KA: The first difference is that the government assumes a volume of total emissions associated with a 63% chance of exceeding a 2°C rise in global temperature. This is flagrantly at odds with the UK’s international commitment to “stay below 2°C”. In our view, it is not reasonable to expect the poor people of the world, living in lower-lying areas in the southern hemisphere, to put up with the sea-level rise, vulnerability to storms, and the plethora of other impacts on agriculture, migration, etc. It is not reasonable to expect the 30 million people – equivalent to half the UK population – living within 1 metre of sea level on the coastal strip of Bangladesh to deal with repercussions of our two-faced attitude towards climate change.
In our analysis, we allow only a 37% chance of going past the 2°C temperature rise. We don’t think it is possible to do much better than that now. It’s too late. We are in 2013, and we have pumped around 400 billion tonnes of carbon dioxide into the atmosphere since 2000. However, if others disagree and can demonstrate the viability of still better chances of 2°C then we would certainly be keen to revisit our analysis.
The government’s analysis is premised on global emissions reaching a peak in 2016 and implies a peak of around 2018 for the poorer nations. In our analysis we adopt 2020 as an extremely challenging but still achievable global peak date. And for the poorer nations we allow a longer period out to 2025. That seems fairer to us. Moreover, we don’t think that deforestation, which may account for 12-20% of the additional carbon in the atmosphere, is the responsibility solely of those nations deforesting now. We have virtually deforested the UK and have reaped the “benefits” from the land cleared for agriculture, etc.
The consequence of all this is that there is a significant difference between the mitigation rate – that is, the rate at which emissions will be reduced after the peak year – in our scenarios compared with those used by government. The government scenarios typically assume a 3-4% mitigation rate; we estimate a 10% reduction per year.

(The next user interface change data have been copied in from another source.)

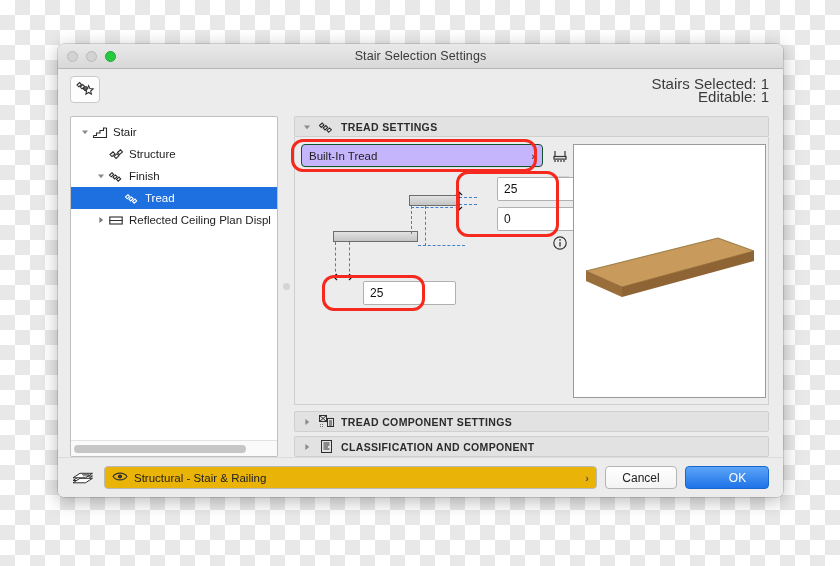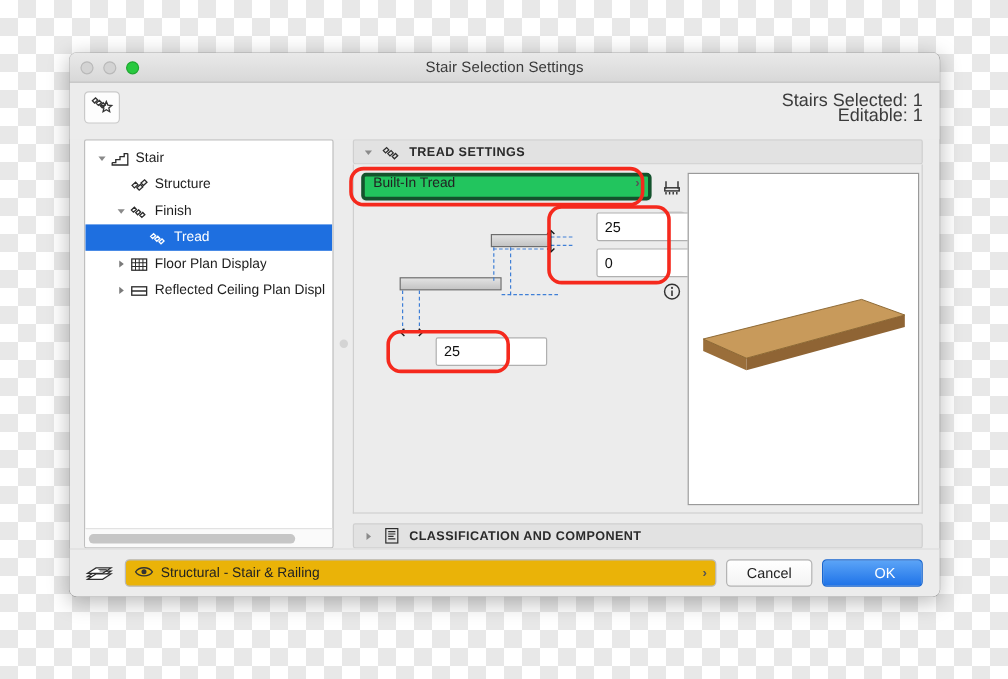--- a/index.html
+++ b/index.html
@@ -156,10 +156,10 @@
   
   #tread-type {
     height: 23px;
-    background: #22c55e;
-    border: 3px solid #14532d;
+    background: #c4b5fd;
+    border: 1px solid #14532d;
     border-radius: 4px;
-    display: flex; align-items: flex-start;
+    display: flex; align-items: center;
     padding: 0 7px;
     font-size: 11.5px; color: #222;
     box-shadow: 0 1px 0 rgba(0,0,0,0.04);

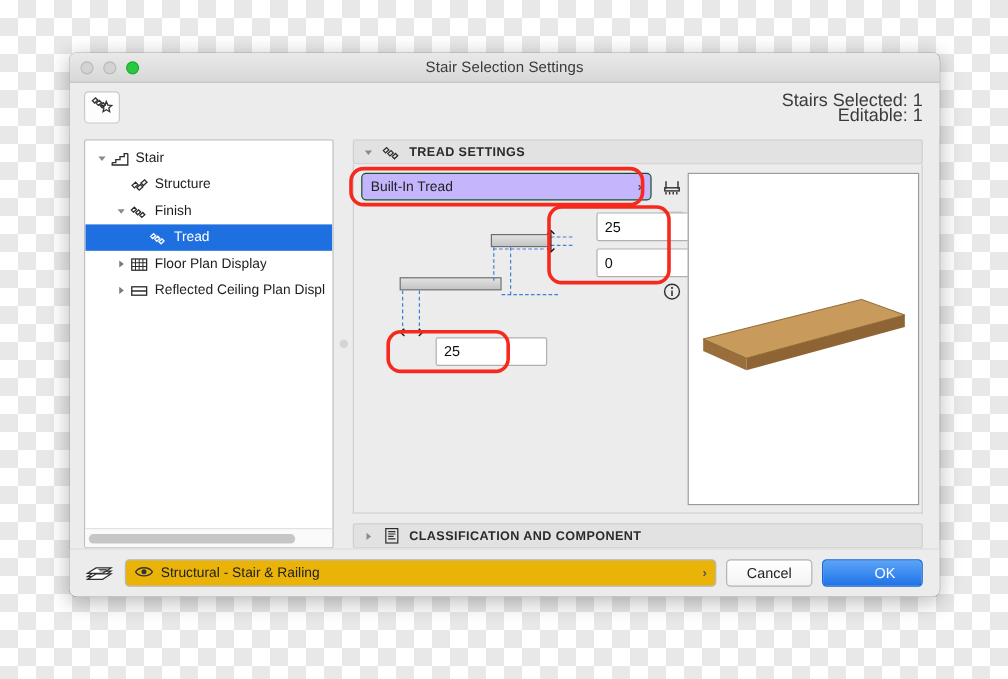--- a/index.html
+++ b/index.html
@@ -356,22 +356,6 @@
               </svg>
             </span>
             <span class="tlabel">Tread</span>
-          </div>
-          <div class="tnode">
-            <span class="tw" style="margin-left: 24px;">
-              <svg width="8" height="8" viewBox="0 0 8 8">
-                <path d="M2.4 1 L6.2 4 L2.4 7 Z" fill="#7a7a7a"></path>
-              </svg>
-            </span>
-            <span class="ticon">
-              <svg width="16" height="13" viewBox="0 0 16 13">
-                <rect x="1.8" y="1.8" width="12.4" height="9.4" fill="none" stroke="#2b2b2b" stroke-width="1.05"></rect>
-                <g stroke="#2b2b2b" stroke-width="0.85">
-                  <path d="M4.9 1.8 L4.9 11.2 M8 1.8 L8 11.2 M11.1 1.8 L11.1 11.2 M1.8 4.9 L14.2 4.9 M1.8 8.1 L14.2 8.1"></path>
-                </g>
-              </svg>
-            </span>
-            <span class="tlabel">Floor Plan Display</span>
           </div>
           <div class="tnode">
             <span class="tw" style="margin-left: 24px;">

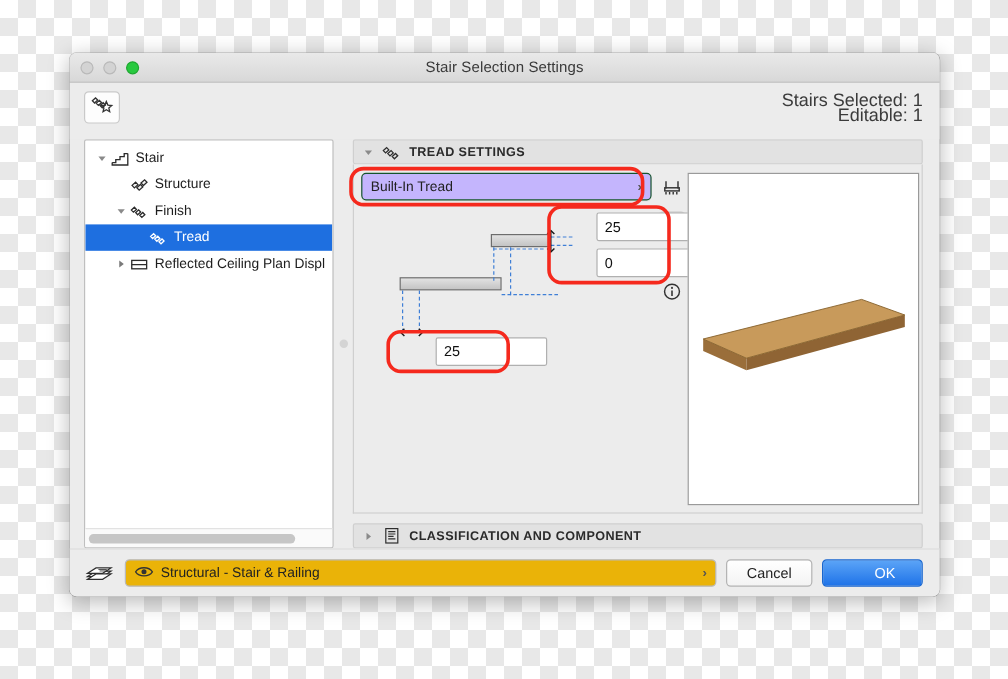--- a/index.html
+++ b/index.html
@@ -507,6 +507,25 @@
 
       <div class="sections-gap"></div>
 
+      <div class="sect-head" style="margin-top:2px;">
+        <span class="tw">
+          <svg width="8" height="8" viewBox="0 0 8 8">
+              <path d="M2.4 1 L6.2 4 L2.4 7 Z" fill="#8a8a8a"></path>
+            </svg>
+        </span>
+        <span class="sicon">
+          <svg width="17" height="15" viewBox="0 0 17 15">
+            <g stroke="#2e2e2e" stroke-width="1" fill="none">
+              <rect x="1.5" y="1.5" width="7" height="6"></rect>
+              <path d="M1.5 1.5 L8.5 7.5 M8.5 1.5 L1.5 7.5"></path>
+              <rect x="9.5" y="4.5" width="6" height="8"></rect>
+              <path d="M11 7 L14 7 M11 9 L14 9 M11 11 L14 11"></path>
+              <path d="M2 10.5 L2.6 10.5 M4 10.5 L4.6 10.5 M2 12.5 L2.6 12.5 M4 12.5 L4.6 12.5"></path>
+            </g>
+          </svg>
+        </span>
+        <span>TREAD COMPONENT SETTINGS</span>
+      </div>
 
       <div class="sect-head" style="margin-top:4px;">
         <span class="tw">

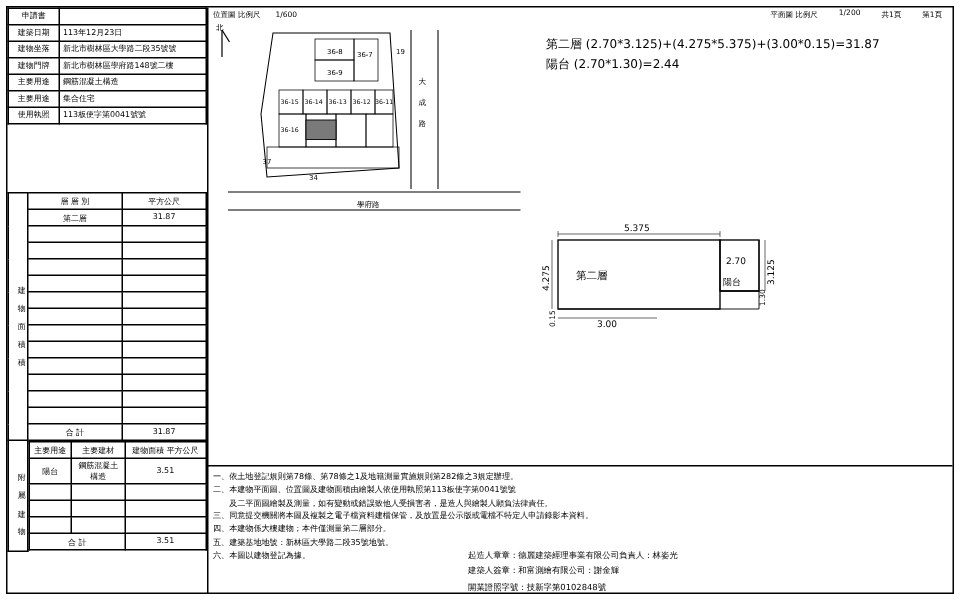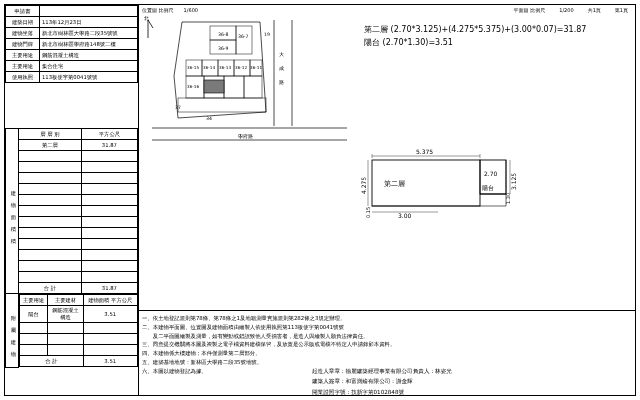--- a/index.html
+++ b/index.html
@@ -267,7 +267,7 @@
     </table>
 
   <div class="formula">
-    <div>第二層 (2.70*3.125)+(4.275*5.375)+(3.00*0.07)=31.87</div>
+    <div>第二層 (2.70*3.125)+(4.275*5.375)+(3.00*0.15)=31.87</div>
     <div>陽台 (2.70*1.30)=3.51</div>
   </div>
 

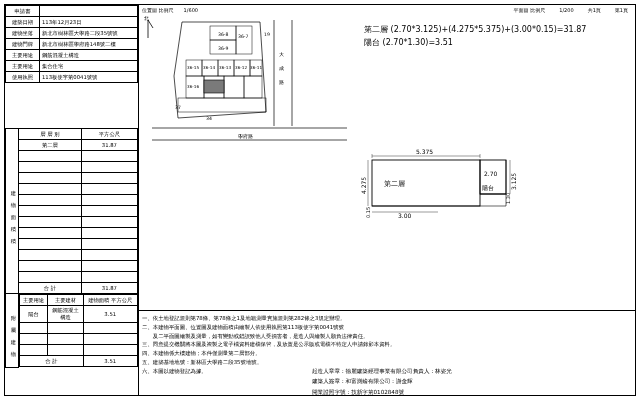--- a/index.html
+++ b/index.html
@@ -268,7 +268,7 @@
 
   <div class="formula">
     <div>第二層 (2.70*3.125)+(4.275*5.375)+(3.00*0.15)=31.87</div>
-    <div>陽台 (2.70*1.30)=3.51</div>
+    <div>陽台 (2.70*1.30)=2.44</div>
   </div>
 
   <div class="siteplan">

In other words, we would need a 10% reduction in emissions, every single year, to make our fair contribution to an outside chance of limiting the temperature rise to 2°C.
[1] A group of climate scientists led by Alexander Otto published a letter to Nature Geoscience reporting that they have recalculated how much the global average temperature will rise in the year that carbon dioxide concentrations reach twice their pre-industrial value, taking into account the levelling-off of temperatures in the last decade. Their best estimate is 1.3 degrees hotter than now, compared to 1.6 degrees stated by previous research. A New Scientist article reported the research, and comments from scientists stressing that the big picture of global warming remains unchanged. The article by Otto and co., “Energy budget constraints on climate response”, is available via a paid-for Nature site here; a pdf seems to have ended up here.